Mother and Child Reunion Boney M


Memento infantia

There comes a weekend in every mother’s life when we have to put on bad music, trample on the walk on wardrobe AKA floor-drobe, cough our way through crusty bits of rubbish and throw out the last remaining bits and bobs of our offsprings’ childhood. That weekend has come for me. There will be no more Hello Kitty pencils, no more craft that comes home saying I luv u mummmy and no more genuine joy at seeing me at the school gate.

I am emptying the unfinished projects into the bin and opening old One Direction pencil cases and finding handwritten notes from their friends. These painstakingly produced jottings were all written at the age when my kids were discovering the magic of writing a heartfelt letter to a beautiful new friend:

Dear Senny, I thik youre really specil and I reallly lik your shoos. I had funn wen we went to the pak and i now we wil be freinds forever. lov you

I’ve been a single mum for 10 years, so there are many jobs in my house that are being tackled well past their use by date. Despite our multiple moves, some special stuff was placed in boxes and carted from new address to new address. The perfectly unused birthday present textas from the seven-year old’s best friend in the hole world that were saved in the back of the cupboard for special occasions have been dug out, the lolly wrappers that she didn’t want mummy to see, beside the half-dressed dolls with real nail polish on their hands. I put together a box of nostalgia, thinking that my last teenager would be remotely interested in the lost cuteness and innocence of her childhood. She came home from a day out at the hideous local shopping trauma centre and said,

“That’s my stuff, what are you doing?”

“Cleaning.”

“Don’t.”

“We need to chuck out.”

“No, I’m too busy.”

A few short weeks ago she sobbed because the Easter Bunny hadn’t left her an elaborate trail of eggs in our shared yard on Easter Sunday. But now she’s watching make up tutorials on how to copy the subtle facial contouring of the Kardashians on Youtube. She actually wants to look like a Jenner. I’ve failed as a mother. What the hell will I keep from this phase?


Zombies on YouTube

Lazy school holiday afternoon. Single mother folding washing, fruit rotting in the bowl, flies buzzing around the child’s cooking/slime experiment, cat eating the last of the bread, children glued to their screens.

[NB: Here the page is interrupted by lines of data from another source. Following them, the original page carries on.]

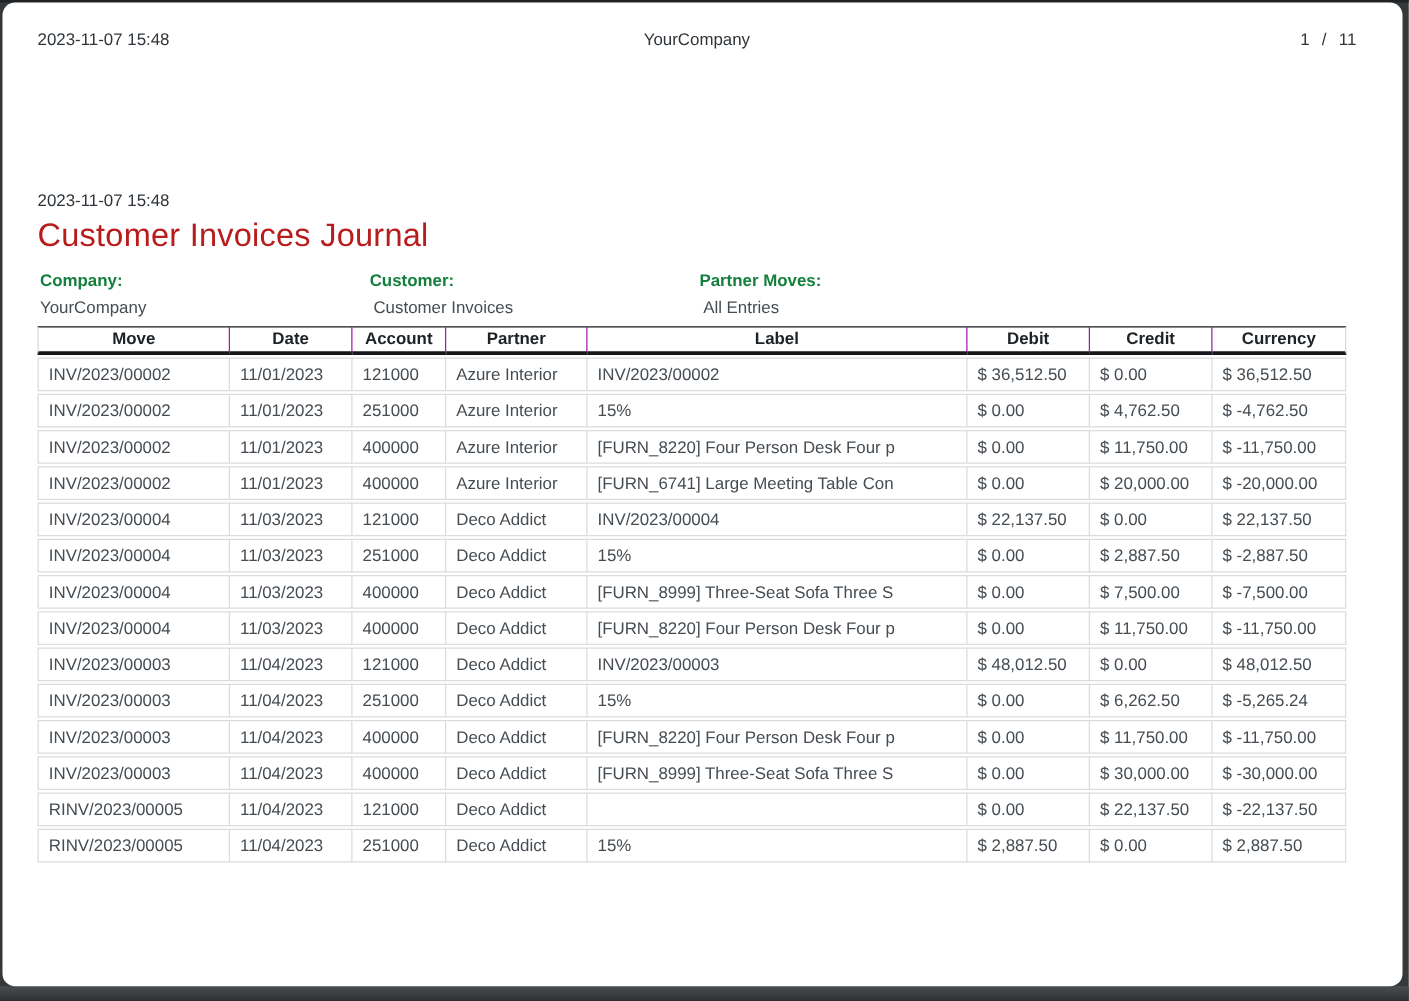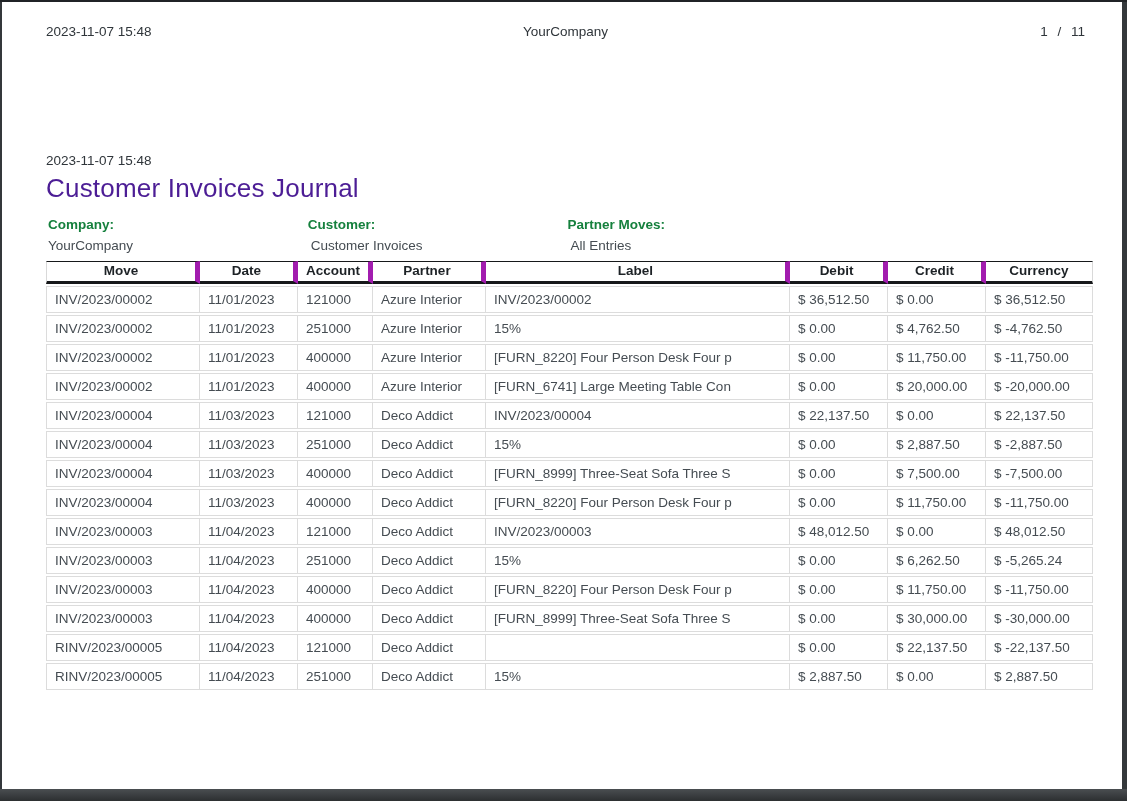--- a/index.html
+++ b/index.html
@@ -14,7 +14,8 @@
     position: absolute;
     left: 2px; top: 2px; right: 5px; bottom: 12px;
     background: #ffffff;
-    padding: 22px 37px 0 44px;
+    padding: 22px 37px 0 28px;
+    border-radius: 10px;
   }
   
   .running-header {

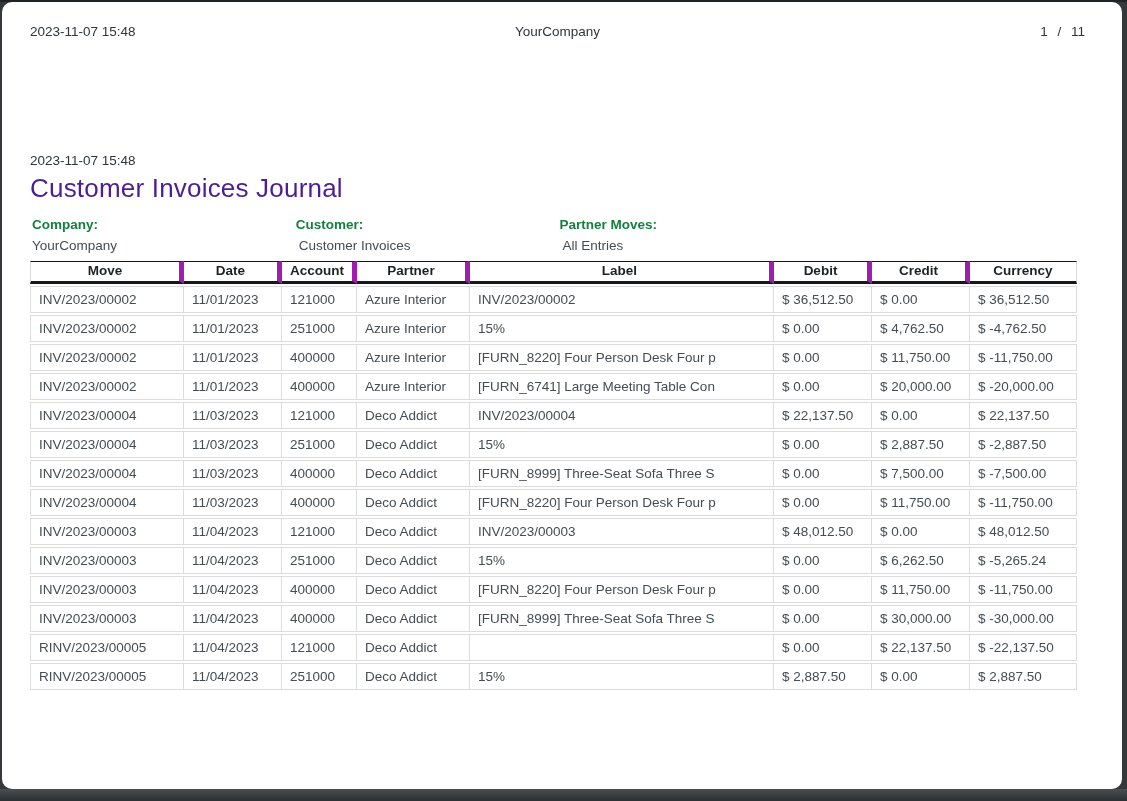--- a/index.html
+++ b/index.html
@@ -38,7 +38,7 @@
   .report-title {
     font-size: 26px;
     font-weight: 400;
-    color: #4c1d95;
+    color: #b91c1c;
     letter-spacing: 0.2px;
     margin-bottom: 13px;
   }

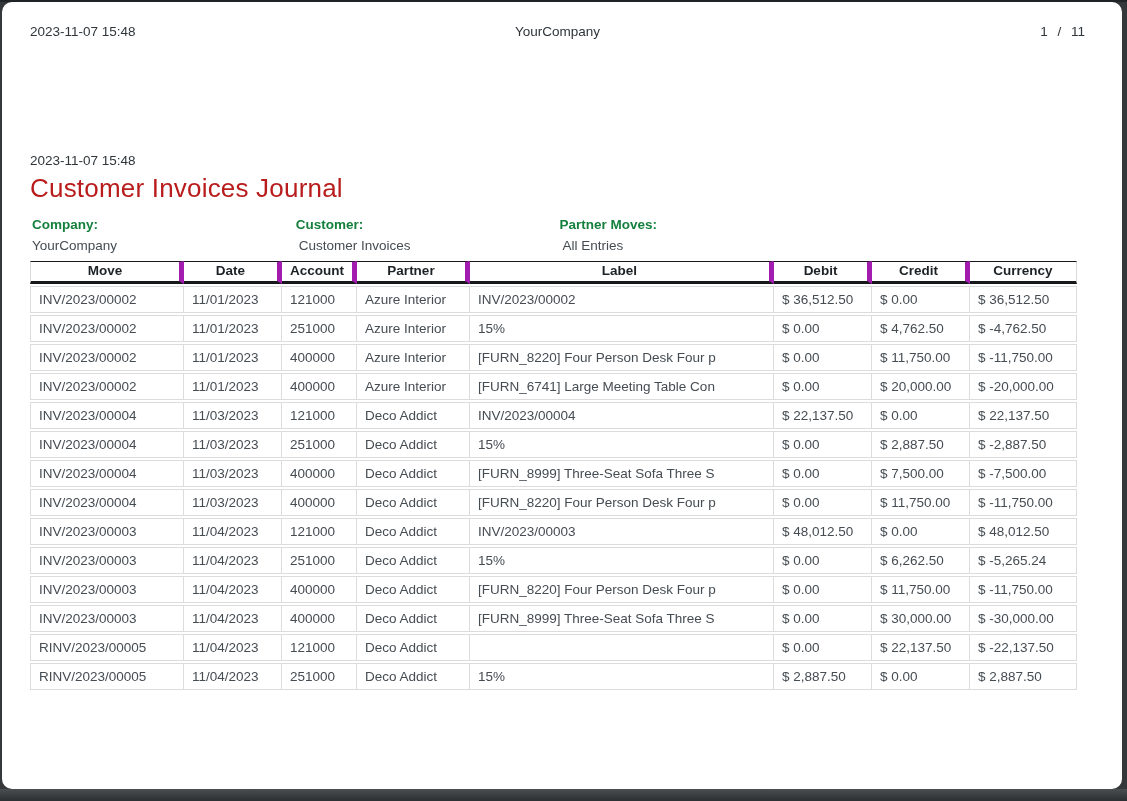--- a/index.html
+++ b/index.html
@@ -79,7 +79,7 @@
     line-height: 16px;
     border-top: 1px solid #16181a;
     border-bottom: 3px solid #16181a;
-    border-right: 5px solid #a21caf;
+    border-right: 1px solid #a21caf;
     overflow: hidden; white-space: nowrap;
   }
   th:first-child { border-left: 1px solid #d9d9d9; }

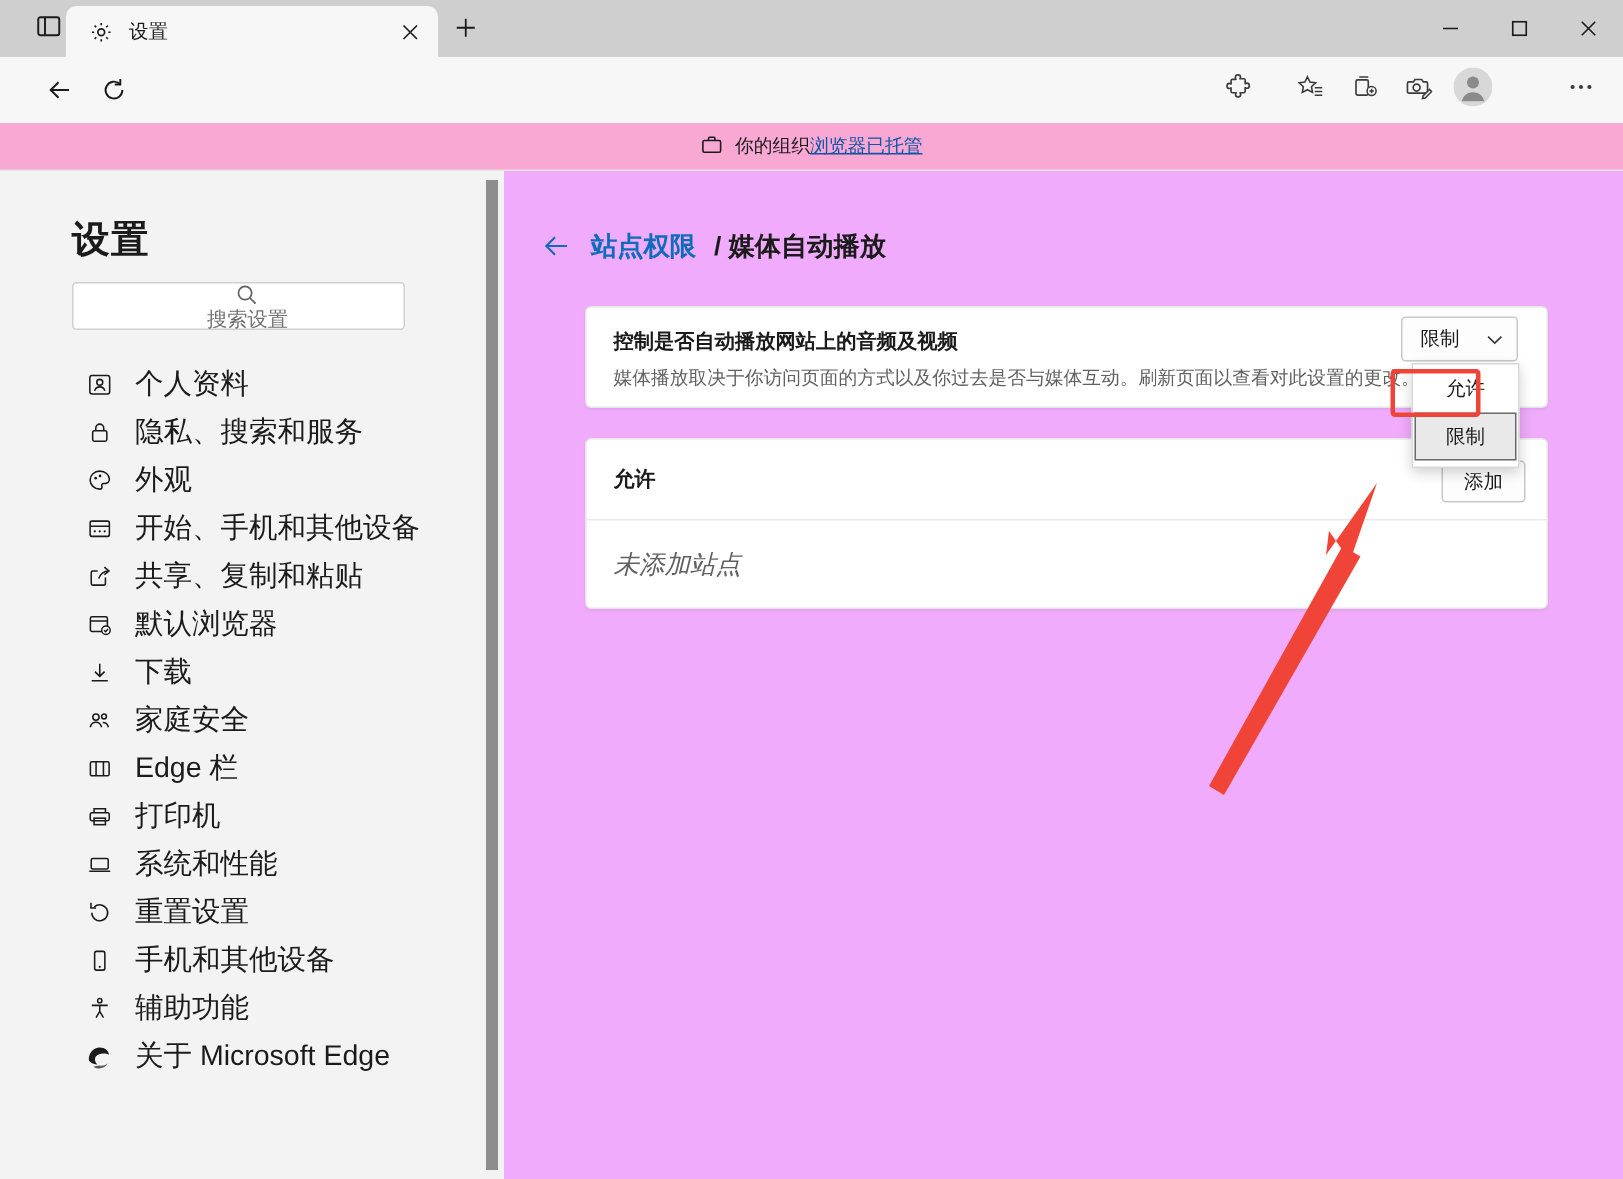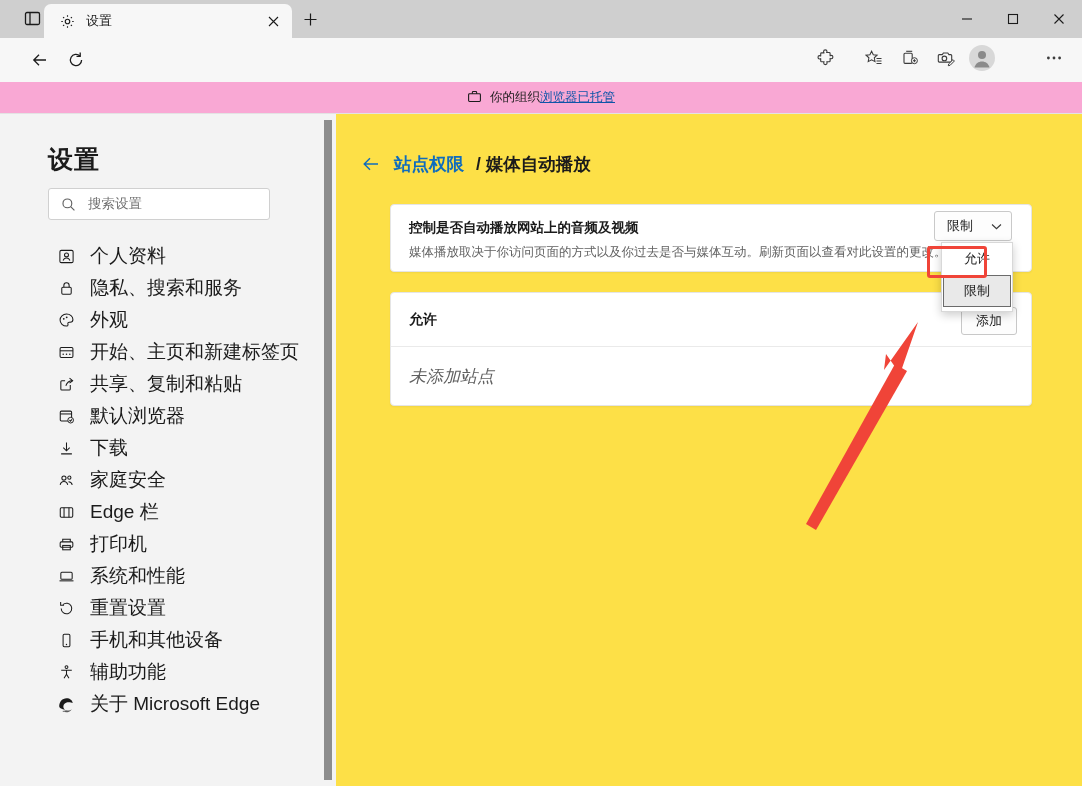--- a/index.html
+++ b/index.html
@@ -114,7 +114,7 @@
   }
 
   
-  .content { position:absolute; left:336px; top:0; width:746px; height:672px; background:#fde047; }
+  .content { position:absolute; left:336px; top:0; width:746px; height:672px; background:#f0abfc; }
   .crumbs { position:absolute; left:24px; top:38px; display:flex; align-items:center; gap:12px; }
   .back-arrow { width:22px; height:22px; display:flex; align-items:center; justify-content:center; }
   .crumb-link { font-size:17.5px; font-weight:bold; color:#0f6cbd; }

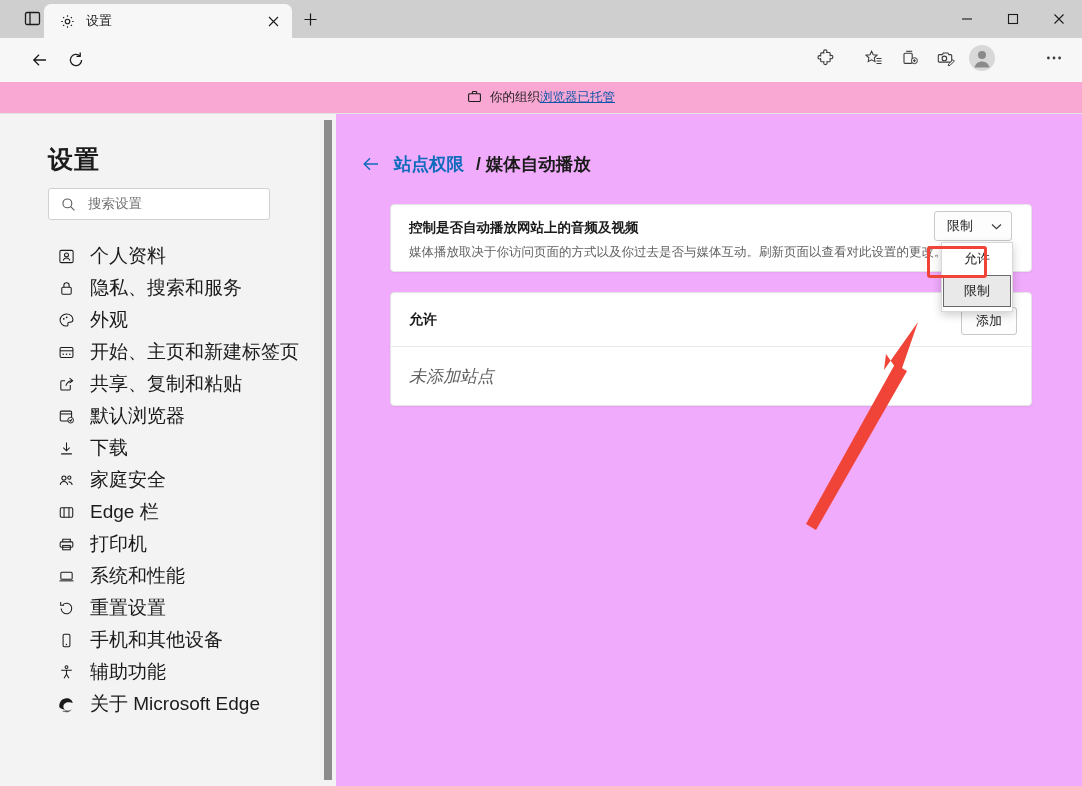--- a/index.html
+++ b/index.html
@@ -80,7 +80,7 @@
   .searchbox {
     position:absolute; left:48px; top:74px; width:222px; height:32px;
     background:#ffffff; border:1px solid #d0d0d0; border-radius:3px;
-    display:flex; align-items:center;
+    display:flex; align-items:center;flex-direction:column;
   }
   .search-icon { margin-left:11px; width:16px; height:16px; display:flex; align-items:center; justify-content:center; }
   .search-ph { margin-left:12px; font-size:13.5px; color:#707070; }

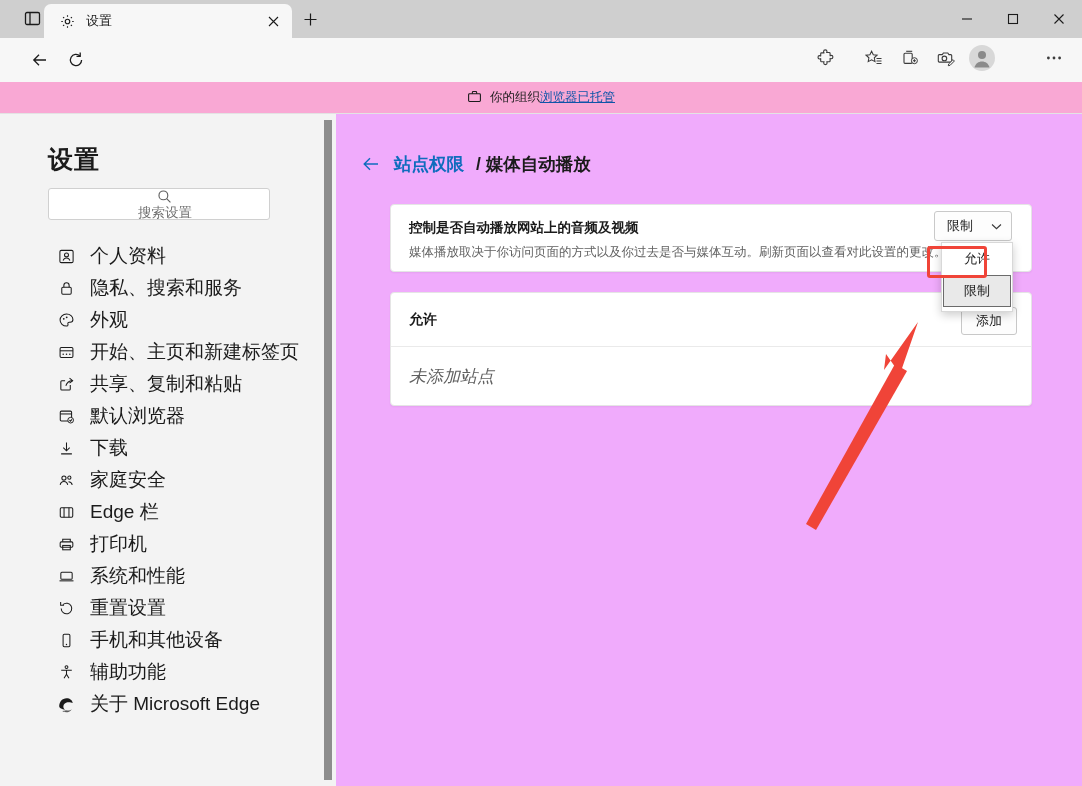--- a/index.html
+++ b/index.html
@@ -388,7 +388,7 @@
               <circle cx="12.5" cy="10.8" r=".8" fill="#1b1b1b"></circle>
             </svg>
         </span>
-        <span class="nav-lbl">开始、主页和新建标签页</span>
+        <span class="nav-lbl">开始、手机和其他设备</span>
       </div>
 
       <div class="navitem">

“Zen, what are you watching?”

“Some highlights from the IT movie.”

“I don’t want you watching that movie, you’re too young, it will give you nightmares.”

“The boy in it is a Virgo.”

“No.”

“He’s a Virgo like you mum.”

“NO, you are not watching it.”

“Worth a try, mum.”

 

 


Cyclone warning

Cyclone Senza exploded into my life 13 years ago, after I’d been at the hospital in drug-free childbirth hell for 25 minutes. She couldn’t wait to get the party started.

Or trash our house. She has painted on the walls of every place we’ve ever rented. And they’re good paintings, so I can’t get mad. Senza leaves a creative mess in every room she enters. It would be easier to parent her if we lived in a castle with four maids, a butler and a housekeeper.

My girl, you are the funniest person I’ve ever met; entertaining, smart, animated and kooky, you have only two gears, full throttle or passed out on the floor  You struggle to use your inside voice but your astute observations about supposedly mature adults are always worth hearing.

Looking at a box of unpaid bills you said,

“Mum, that is a box full of nightmares.”

You are physically courageous; you surf, swim, climb trees, duck and dive. You’ve had breathtaking bodily self-confidence from the moment you were conceived. And you have a kind heart. This year you cared for babies in a Thai orphanage like they were your own family.

You are fast, furious, full of attitude and love for your friends, and easily bored. I hope your adventurous spirit takes you all over the world. You run head first at life, without fear. Your courage is everything I wish I could find in me (but with less back chat).

You kid, are everything. In your adolescent angst phase, don’t let teen bitches, dopey dudes and unenlightened teachers snuff out your fire.